Le Conseil d’administration de Sciences Po Strasbourg avait voté le 25 juin 2024 la suspension de son partenariat avec l’Université Reichman, en Israël, suite à des accusations graves contre cette institution. Celles-ci incluaient un soutien actif à l’armée israélienne, l’organisation de formations en communication pro-gouvernementale (Hasbara) et l’attribution d’un titre honorifique à un militaire accusé de crimes graves.
Cependant, le 19 décembre 2024, le CA a rétabli ce partenariat lors d’un nouveau vote, annulant ainsi sa décision initiale. Ce revirement a immédiatement suscité une vague d’indignation parmi certains membres de l’institution, notamment cinq enseignants-chercheurs qui ont décidé de démissionner du Conseil d’administration en signe de protestation.
Les griefs des enseignants-chercheurs
Dans un communiqué commun, Vincent Dubois, Michel Fabreguet, Valérie Lozac’h, Jérémy Sinigaglia et Nadine Willmann expliquent les raisons de leur départ. Ils dénoncent non seulement la décision de rétablir les liens avec l’Université Reichman, mais également la manière dont ce revirement a été orchestré.

Les démissionnaires reprochent au CA d’avoir procédé au vote sur une contre-motion visant à rétablir le partenariat sans que son contenu ni ses auteurs ne soient révélés. « Nous considérons que ce vote est un déni de démocratie universitaire », déclarent-ils dans leur communiqué, soulignant un manque de transparence et une impossibilité d’avoir un débat sérieux et argumenté sur le sujet.
Leurs critiques ne s’arrêtent pas là. Ils estiment que ce retournement discrédite le Conseil d’administration et, plus largement, l’institution de Sciences Po Strasbourg. Ils regrettent également que cette décision soit « de nature à exacerber les tensions » au sein de l’établissement, dans un contexte déjà marqué par des divisions internes et des débats passionnés.

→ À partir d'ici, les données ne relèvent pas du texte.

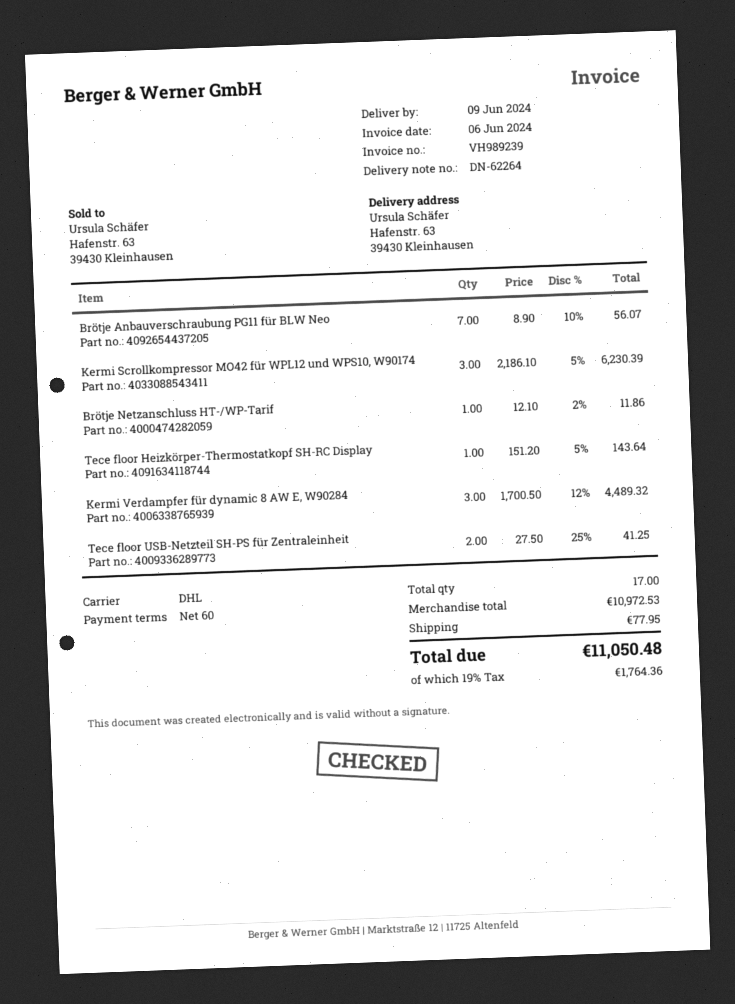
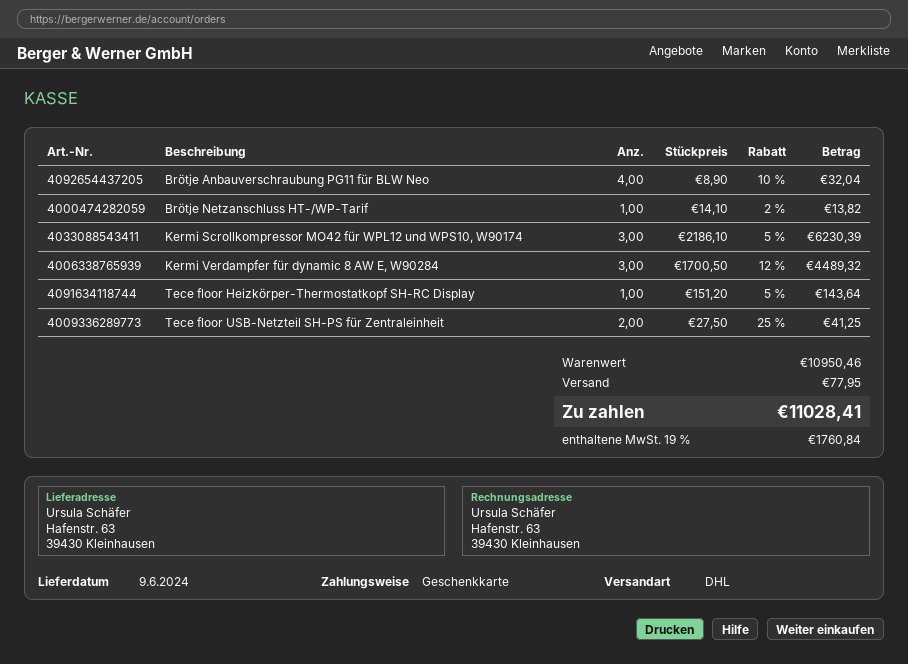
Brötje Anbauverschraubung PG11 für BLW Neo: 7 x 8.90 - 10% = 56.07 -> 4 x 8.90 - 10% = 32.04
Brötje Netzanschluss HT-/WP-Tarif: 1 x 12.10 - 2% = 11.86 -> 1 x 14.10 - 2% = 13.82
subtotal: 10972.53 -> 10950.46
tax: 19% = 1764.36 -> 19% = 1760.84
total: 11050.48 -> 11028.41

Un contexte géopolitique sensible
Lors du vote initial de juin, la suspension du partenariat avait été justifiée par des faits précis concernant l’Université Reichman. Celle-ci est accusée d’avoir soutenu des opérations militaires israéliennes à Gaza, au Liban et en Syrie, d’organiser des formations en communication pro-gouvernementale pour défendre les politiques de Benjamin Netanyahou, et de célébrer des personnalités militaires controversées.
Pour les démissionnaires, revenir sur cette décision revient à ignorer ces faits. Ils s’inquiètent également des conséquences éthiques et symboliques pour Sciences Po Strasbourg, craignant que cette réintégration ne ternisse l’image de l’institution et ses valeurs fondamentales.

Un Conseil d’administration fragilisé
Avec la démission de Vincent Dubois, Michel Fabreguet, Valérie Lozac’h, Jérémy Sinigaglia et Nadine Willmann, le Conseil d’administration perd cinq figures importantes, laissant un vide qui devra être comblé par de nouvelles élections. Cette situation met en lumière un problème plus large de gouvernance, dans un contexte où la neutralité académique est mise à rude épreuve par des enjeux politiques et éthiques.
Les démissionnaires appellent implicitement à plus de transparence et à une prise en compte sérieuse des implications des partenariats internationaux.
Cette affaire, qui mêle enjeux académiques, éthiques et politiques, laisse Sciences Po Strasbourg dans une situation délicate. L’institution devra non seulement répondre aux critiques sur sa gouvernance, mais aussi s’efforcer de rétablir un climat de sérénité et de confiance. Pour Sciences Po Strasbourg, la priorité sera désormais de démontrer qu’elle peut défendre ses valeurs tout en restant fidèle à sa mission académique et démocratique.